Great job ! Thx for this !

gtoledo3's picture
Re: CINormalMap_gt (Composition by gtoledo3)

Thanks. This opens up a bunch of doors for doing stuff in QC that hasn't really been done; I'm not aware of any CI filter, or even GLSL implementation that works in QC for creating normals from a greyscale image, and there wasn't any documentation to go on; just observation, and tedious guessing.

I have to give cwright credit for breaking down the concept of sampling using 4 pixels, vs. a center and 4 around, vs. 9, etc., to me. I understood this from doing box blurs and other documented code, but his encouragement made me feel good about trying it.

It's handy for bringing in some extra details to models, but it's also handy for making a greyscale image in QC through some procedural method, and using that to make a base mesh. Then, you can run that image through another filter, and use that as texture.
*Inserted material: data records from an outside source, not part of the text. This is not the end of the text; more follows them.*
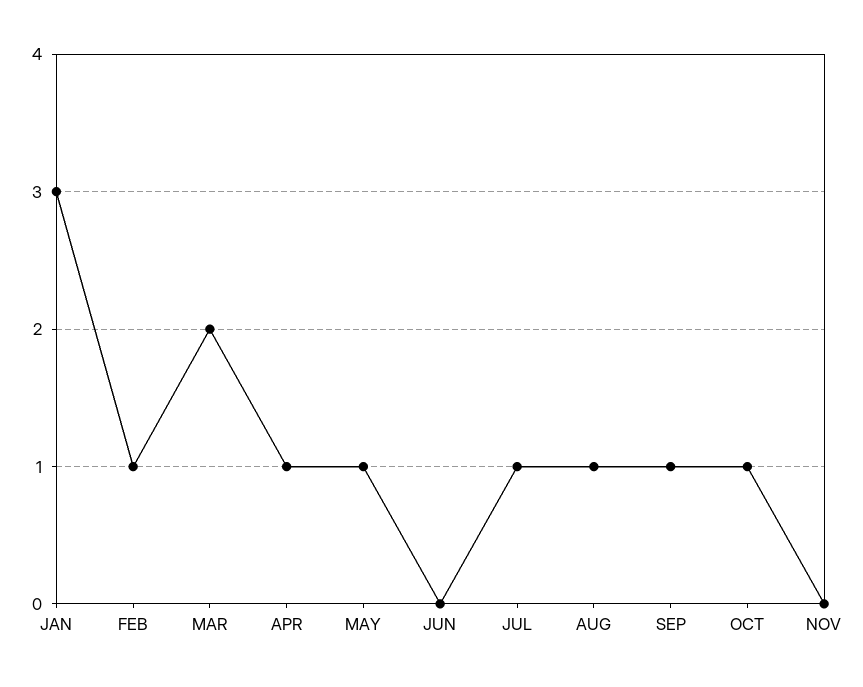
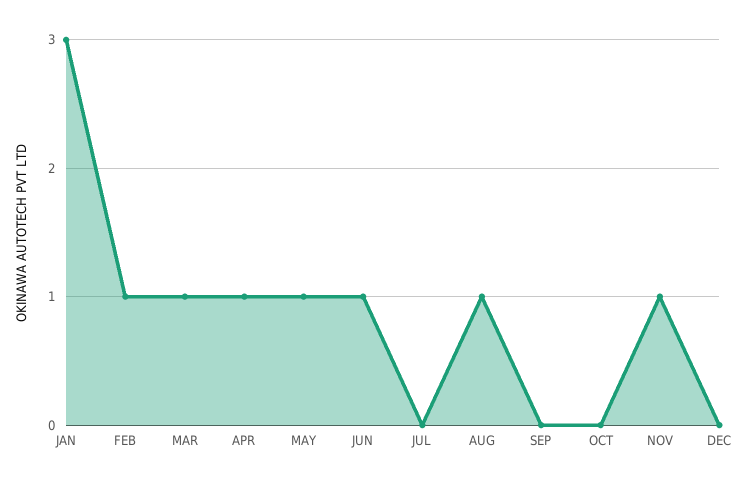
MAR: 2 -> 1
JUN: 0 -> 1
JUL: 1 -> 0
SEP: 1 -> 0
OCT: 1 -> 0
NOV: 0 -> 1
DEC: none -> 0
Finally, you can run the greyscale through another filter (or do a composite operation), to induce the appearance of more polys, dents, and bumps, with a more realistic lighting look in real time. It has cool applications in deferred rendering as well.

I'm attaching an example that's related to the 2.5D Metaball. I'm using a crystallize filter before input to my normal map filter, to create a unique normal map on the fly. This also has a glsl shader that has separate texture/height/normal image inputs.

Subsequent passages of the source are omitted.